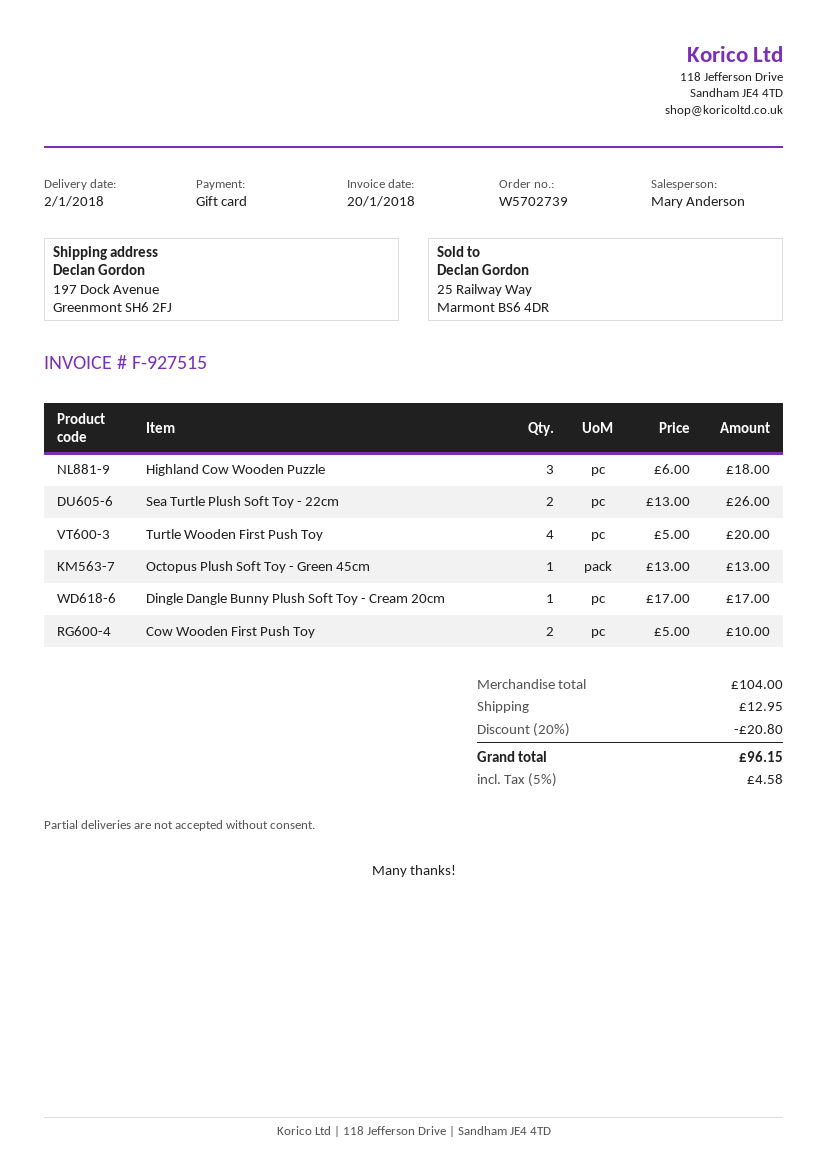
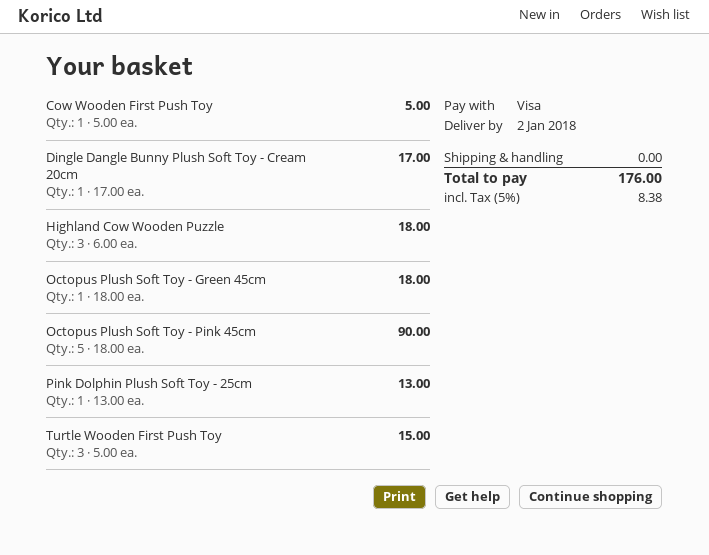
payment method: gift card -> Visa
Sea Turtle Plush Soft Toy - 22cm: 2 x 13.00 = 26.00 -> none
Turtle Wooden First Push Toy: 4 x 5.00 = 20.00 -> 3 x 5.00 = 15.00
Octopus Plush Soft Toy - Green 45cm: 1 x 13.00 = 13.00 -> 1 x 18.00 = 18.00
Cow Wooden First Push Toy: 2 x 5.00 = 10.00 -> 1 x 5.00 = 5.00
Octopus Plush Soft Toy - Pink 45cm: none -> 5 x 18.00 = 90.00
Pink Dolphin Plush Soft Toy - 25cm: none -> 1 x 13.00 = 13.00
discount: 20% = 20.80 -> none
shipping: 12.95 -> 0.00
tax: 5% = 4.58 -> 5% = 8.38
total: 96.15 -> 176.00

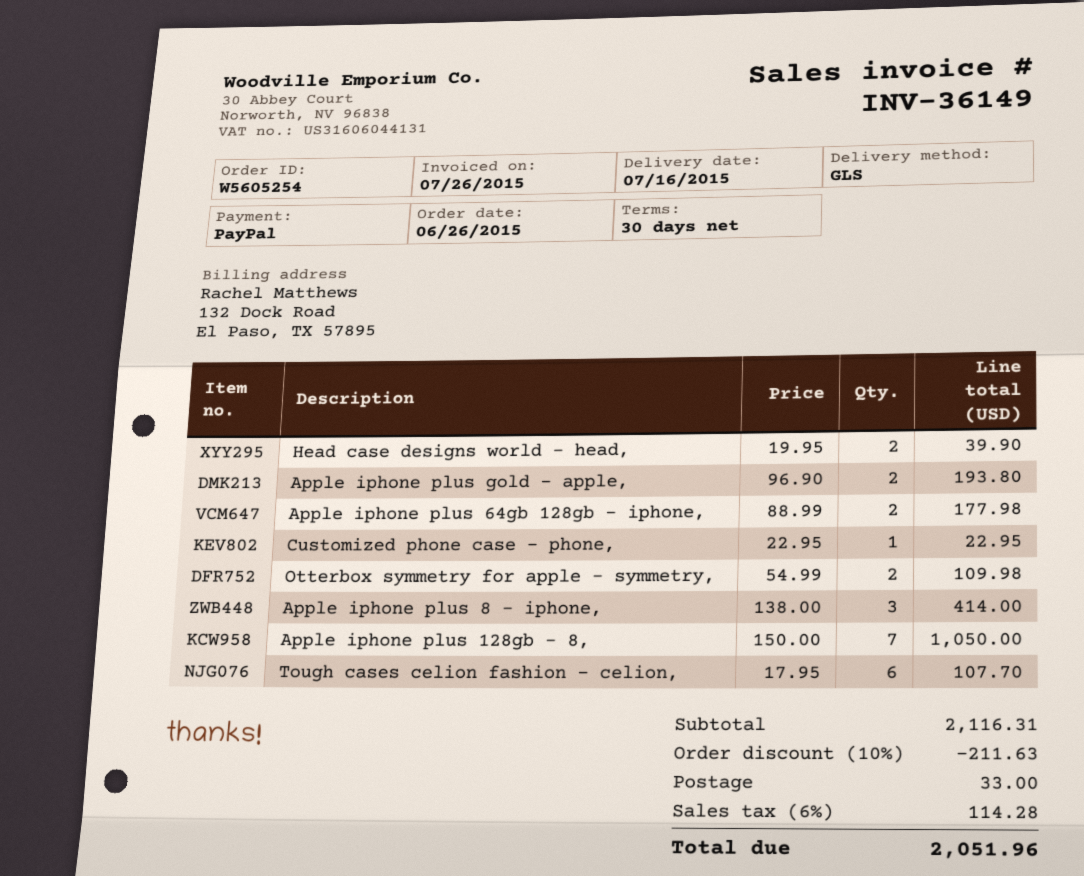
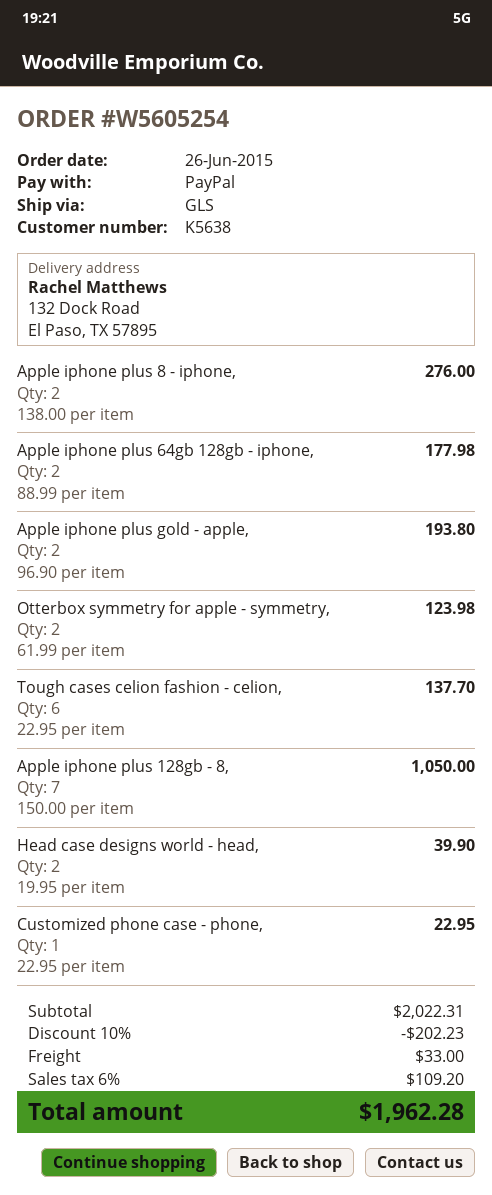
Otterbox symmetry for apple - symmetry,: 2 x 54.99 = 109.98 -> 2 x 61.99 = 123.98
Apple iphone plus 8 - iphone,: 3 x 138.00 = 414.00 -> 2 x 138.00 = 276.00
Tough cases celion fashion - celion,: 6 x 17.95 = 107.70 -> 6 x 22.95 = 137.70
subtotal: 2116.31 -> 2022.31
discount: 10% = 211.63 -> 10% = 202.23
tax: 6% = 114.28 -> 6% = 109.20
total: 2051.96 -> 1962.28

———

Your reply should be the lines of the records from the start through the line with "shipping: 12.95 -> 0.00", copied word for word, pictures omitted.

## ANSWER SECTION
payment method: gift card -> Visa
Sea Turtle Plush Soft Toy - 22cm: 2 x 13.00 = 26.00 -> none
Turtle Wooden First Push Toy: 4 x 5.00 = 20.00 -> 3 x 5.00 = 15.00
Octopus Plush Soft Toy - Green 45cm: 1 x 13.00 = 13.00 -> 1 x 18.00 = 18.00
Cow Wooden First Push Toy: 2 x 5.00 = 10.00 -> 1 x 5.00 = 5.00
Octopus Plush Soft Toy - Pink 45cm: none -> 5 x 18.00 = 90.00
Pink Dolphin Plush Soft Toy - 25cm: none -> 1 x 13.00 = 13.00
discount: 20% = 20.80 -> none
shipping: 12.95 -> 0.00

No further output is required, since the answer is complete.